*Problem details*
From the data that follows, set down exactly the lines from the one with "- Part F - Run playbook on ansible-controller" through the one with "specific host )", counting both. Pictures stay out.

====== Data for the task ======

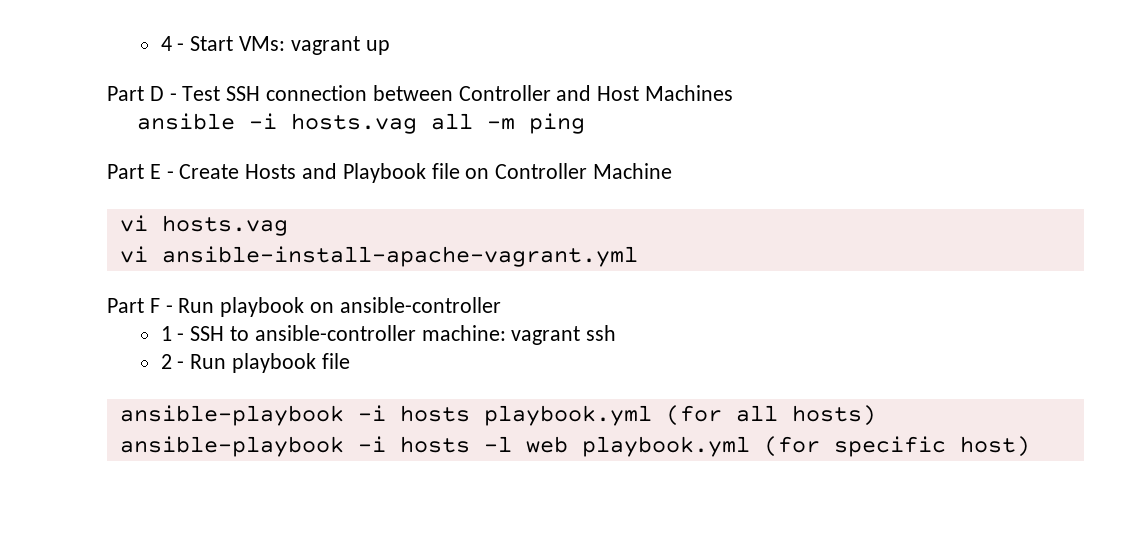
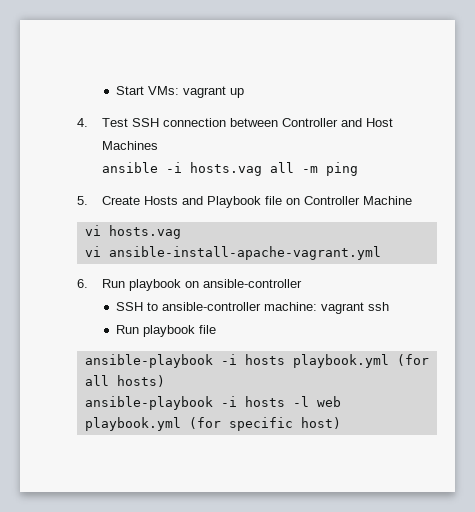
- 4 - Start VMs: vagrant up
+ Start VMs: vagrant up
- Part D - Test SSH connection between Controller and Host Machines
+ 4. Test SSH connection between Controller and Host Machines
- Part E - Create Hosts and Playbook file on Controller Machine
+ 5. Create Hosts and Playbook file on Controller Machine
- Part F - Run playbook on ansible-controller
+ 6. Run playbook on ansible-controller
- 1 - SSH to ansible-controller machine: vagrant ssh
+ SSH to ansible-controller machine: vagrant ssh
- 2 - Run playbook file
+ Run playbook file

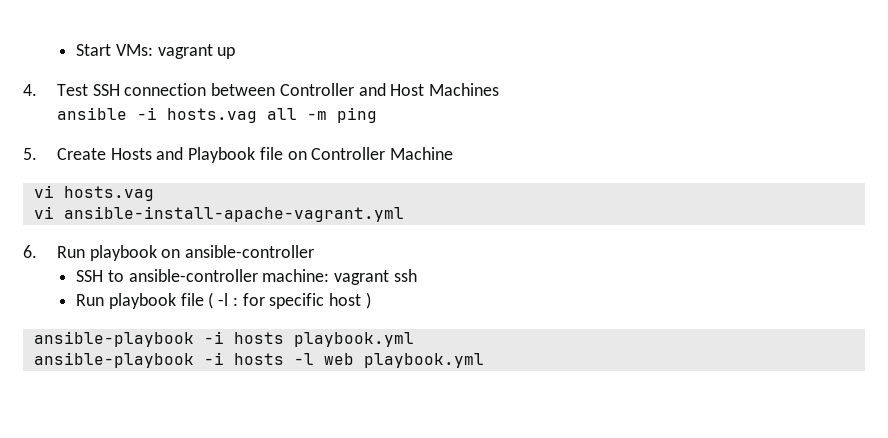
- Run playbook file
+ Run playbook file ( -l : for specific host )
- ansible-playbook -i hosts playbook.yml (for all hosts)
+ ansible-playbook -i hosts playbook.yml
- ansible-playbook -i hosts -l web playbook.yml (for specific host)
+ ansible-playbook -i hosts -l web playbook.yml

======

*Response*
- Part F - Run playbook on ansible-controller
+ 6. Run playbook on ansible-controller
- 1 - SSH to ansible-controller machine: vagrant ssh
+ SSH to ansible-controller machine: vagrant ssh
- 2 - Run playbook file
+ Run playbook file

- Run playbook file
+ Run playbook file ( -l : for specific host )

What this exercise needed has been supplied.